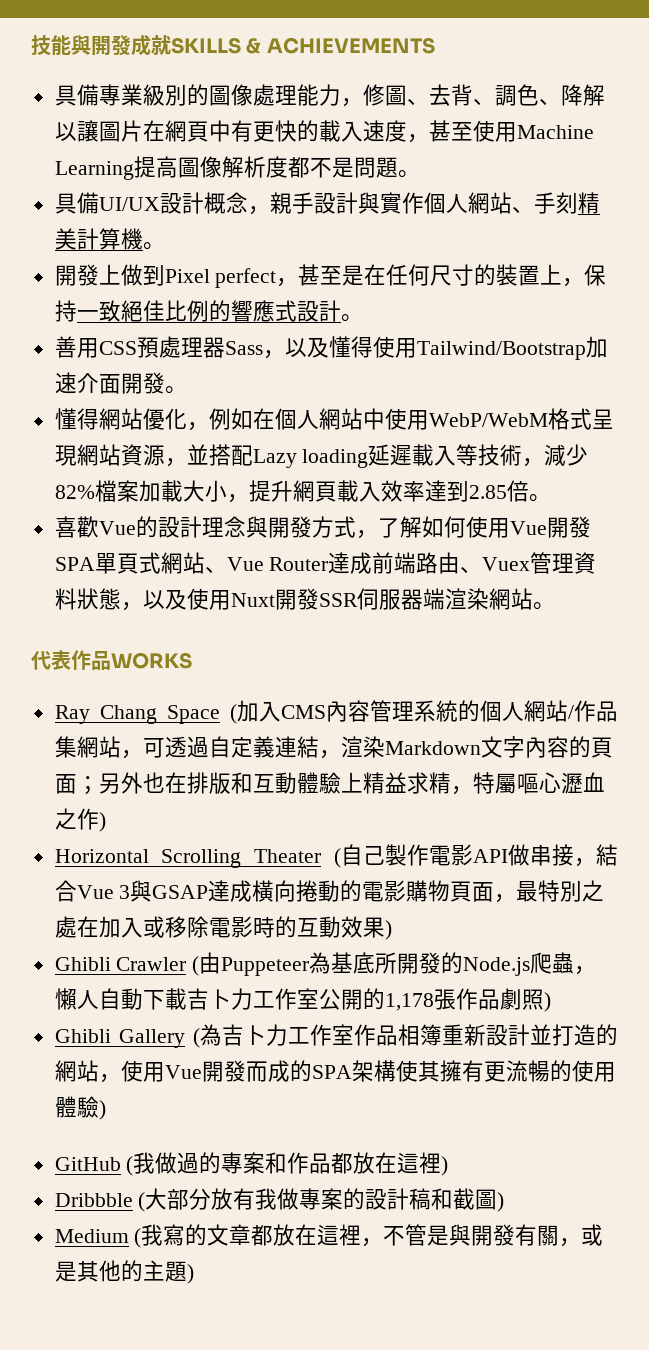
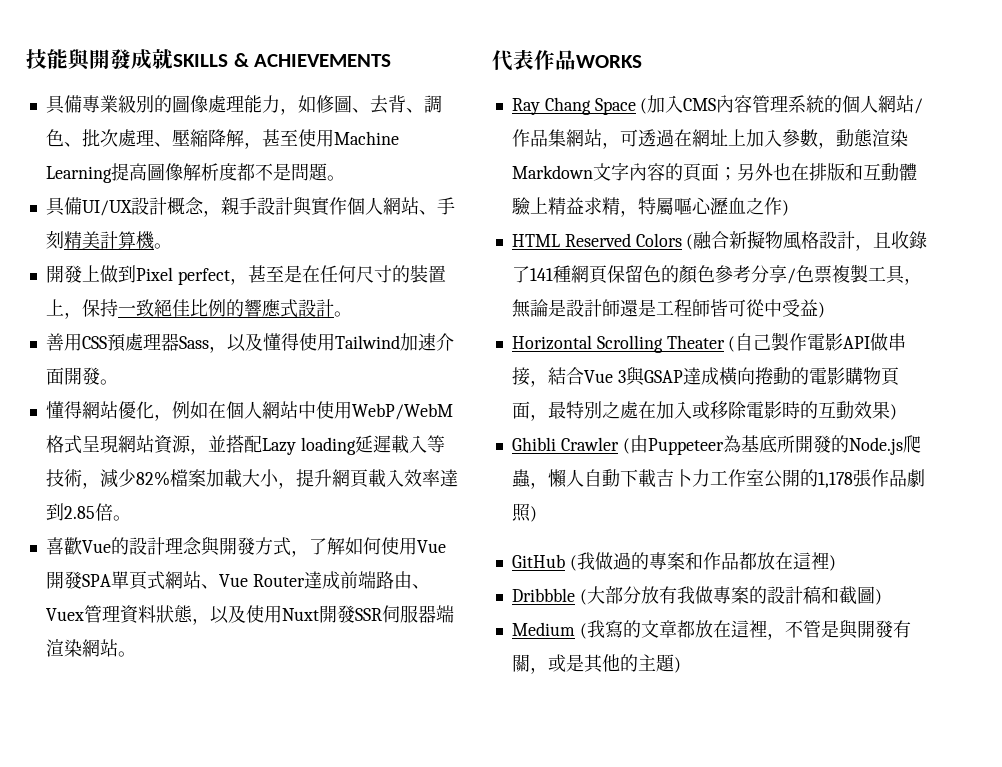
(363, 102) none -> [297,95,316,113] 如
[560,84,605,106] [54,120,407,142] 降解以讓圖片在網頁中有更快的載入速度 -> [81,129,244,147] 批次處理、壓縮降解
[416,341,586,360] Tailwind/Bootstrap -> [334,335,400,349] Tailwind
[208,736,341,759] 自定義連結， -> [673,129,873,149] 在網址上加入參數，動態
(106, 822) none -> [511,231,928,251] [511,264,922,285] [511,299,825,318] // HTML Reserved Colors (融合新擬物風格設計，且收錄了141種網頁保留色的顏色參考分享/色票複製工具，無論是設計師還是工程師皆可從中受益)
[54,1024,618,1048] [54,1060,616,1083] [54,1096,106,1120] // Ghibli Gallery (為吉卜力工作室作品相簿重新設計並打造的網站，使用Vue開發而成的SPA架構使其擁有更流暢的使用體驗) -> (537, 514) none

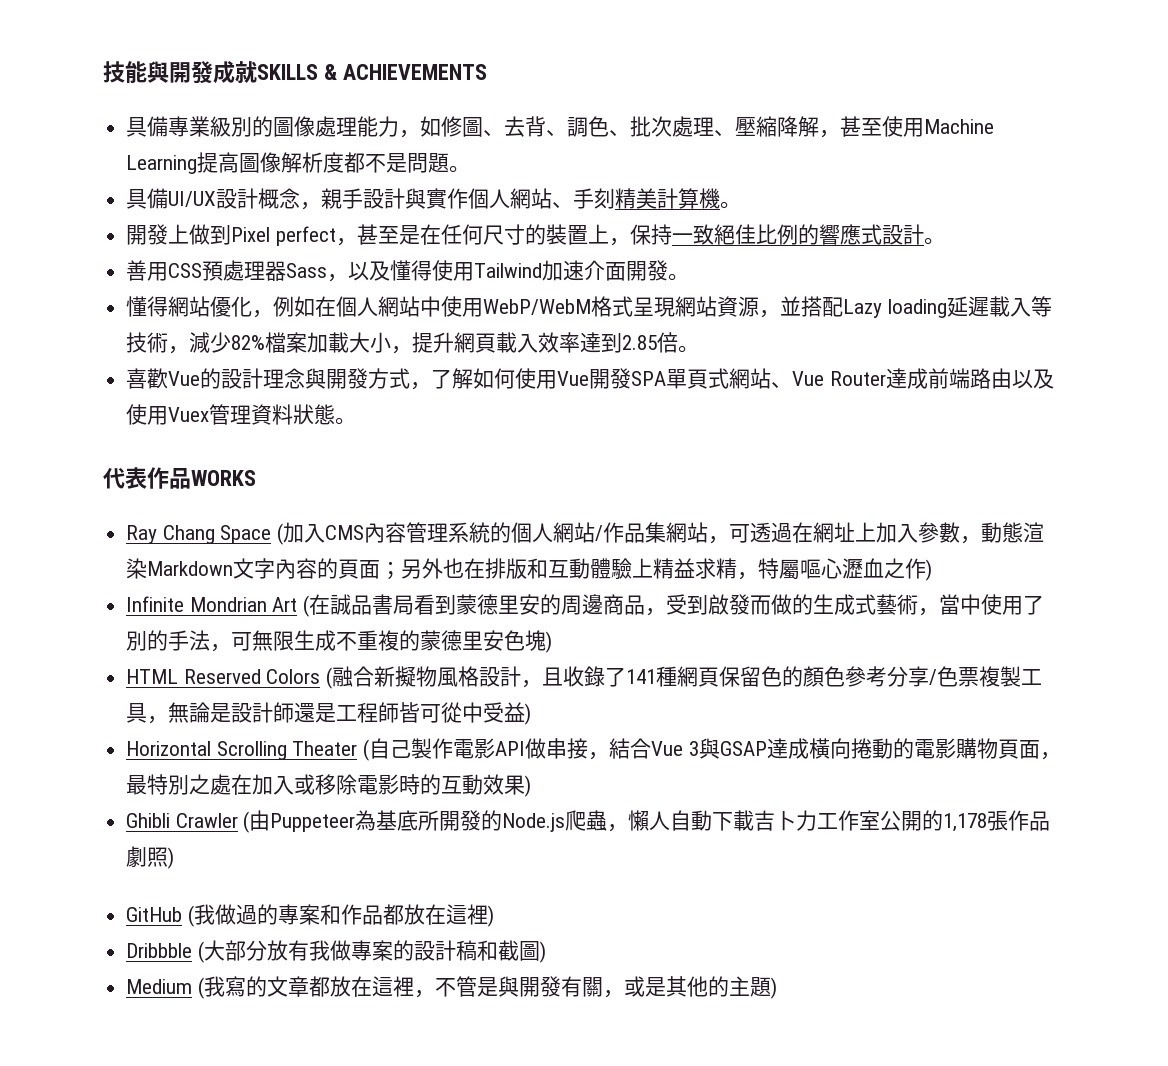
[411,584,430,589] 、 -> [1011,369,1054,389] [126,404,169,425] 以及使用
[191,605,454,625] [45,639,118,657] ，以及使用Nuxt開發SSR伺服器端渲染網站 -> (336, 414) none
(789, 208) none -> [126,594,1045,617] [126,630,553,653] // Infinite Mondrian Art (在誠品書局看到蒙德里安的周邊商品，受到啟發而做的生成式藝術，當中使用了別的手法，可無限生成不重複的蒙德里安色塊)

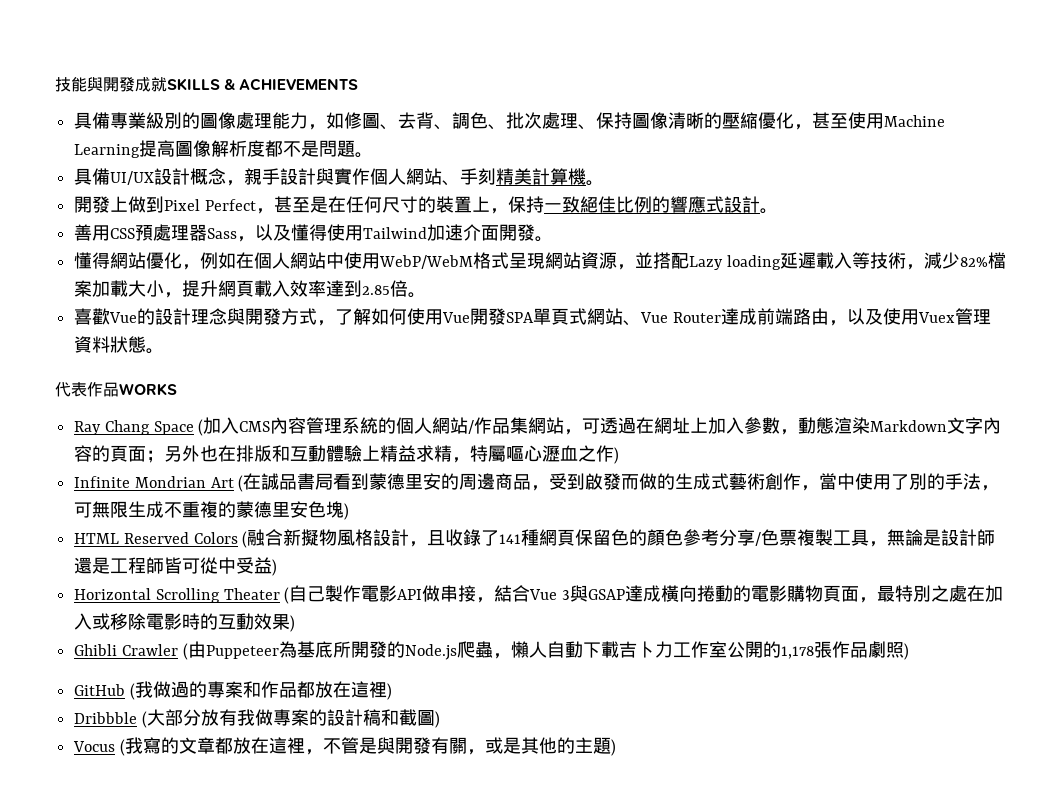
[735,116,820,137] 壓縮降解 -> [596,112,795,129] 保持圖像清晰的壓縮優化
[275,226,336,246] perfect -> [204,199,256,211] Perfect
(1012, 378) none -> [828,320,847,326] ，
(919, 604) none -> [765,473,802,490] 創作
[126,979,193,994] Medium -> [73,741,116,752] Vocus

************

■ Your objective
All entries above should be returned exactly, apart from their pictures.

■ Answer space
(363, 102) none -> [297,95,316,113] 如
[560,84,605,106] [54,120,407,142] 降解以讓圖片在網頁中有更快的載入速度 -> [81,129,244,147] 批次處理、壓縮降解
[416,341,586,360] Tailwind/Bootstrap -> [334,335,400,349] Tailwind
[208,736,341,759] 自定義連結， -> [673,129,873,149] 在網址上加入參數，動態
(106, 822) none -> [511,231,928,251] [511,264,922,285] [511,299,825,318] // HTML Reserved Colors (融合新擬物風格設計，且收錄了141種網頁保留色的顏色參考分享/色票複製工具，無論是設計師還是工程師皆可從中受益)
[54,1024,618,1048] [54,1060,616,1083] [54,1096,106,1120] // Ghibli Gallery (為吉卜力工作室作品相簿重新設計並打造的網站，使用Vue開發而成的SPA架構使其擁有更流暢的使用體驗) -> (537, 514) none

[411,584,430,589] 、 -> [1011,369,1054,389] [126,404,169,425] 以及使用
[191,605,454,625] [45,639,118,657] ，以及使用Nuxt開發SSR伺服器端渲染網站 -> (336, 414) none
(789, 208) none -> [126,594,1045,617] [126,630,553,653] // Infinite Mondrian Art (在誠品書局看到蒙德里安的周邊商品，受到啟發而做的生成式藝術，當中使用了別的手法，可無限生成不重複的蒙德里安色塊)

[735,116,820,137] 壓縮降解 -> [596,112,795,129] 保持圖像清晰的壓縮優化
[275,226,336,246] perfect -> [204,199,256,211] Perfect
(1012, 378) none -> [828,320,847,326] ，
(919, 604) none -> [765,473,802,490] 創作
[126,979,193,994] Medium -> [73,741,116,752] Vocus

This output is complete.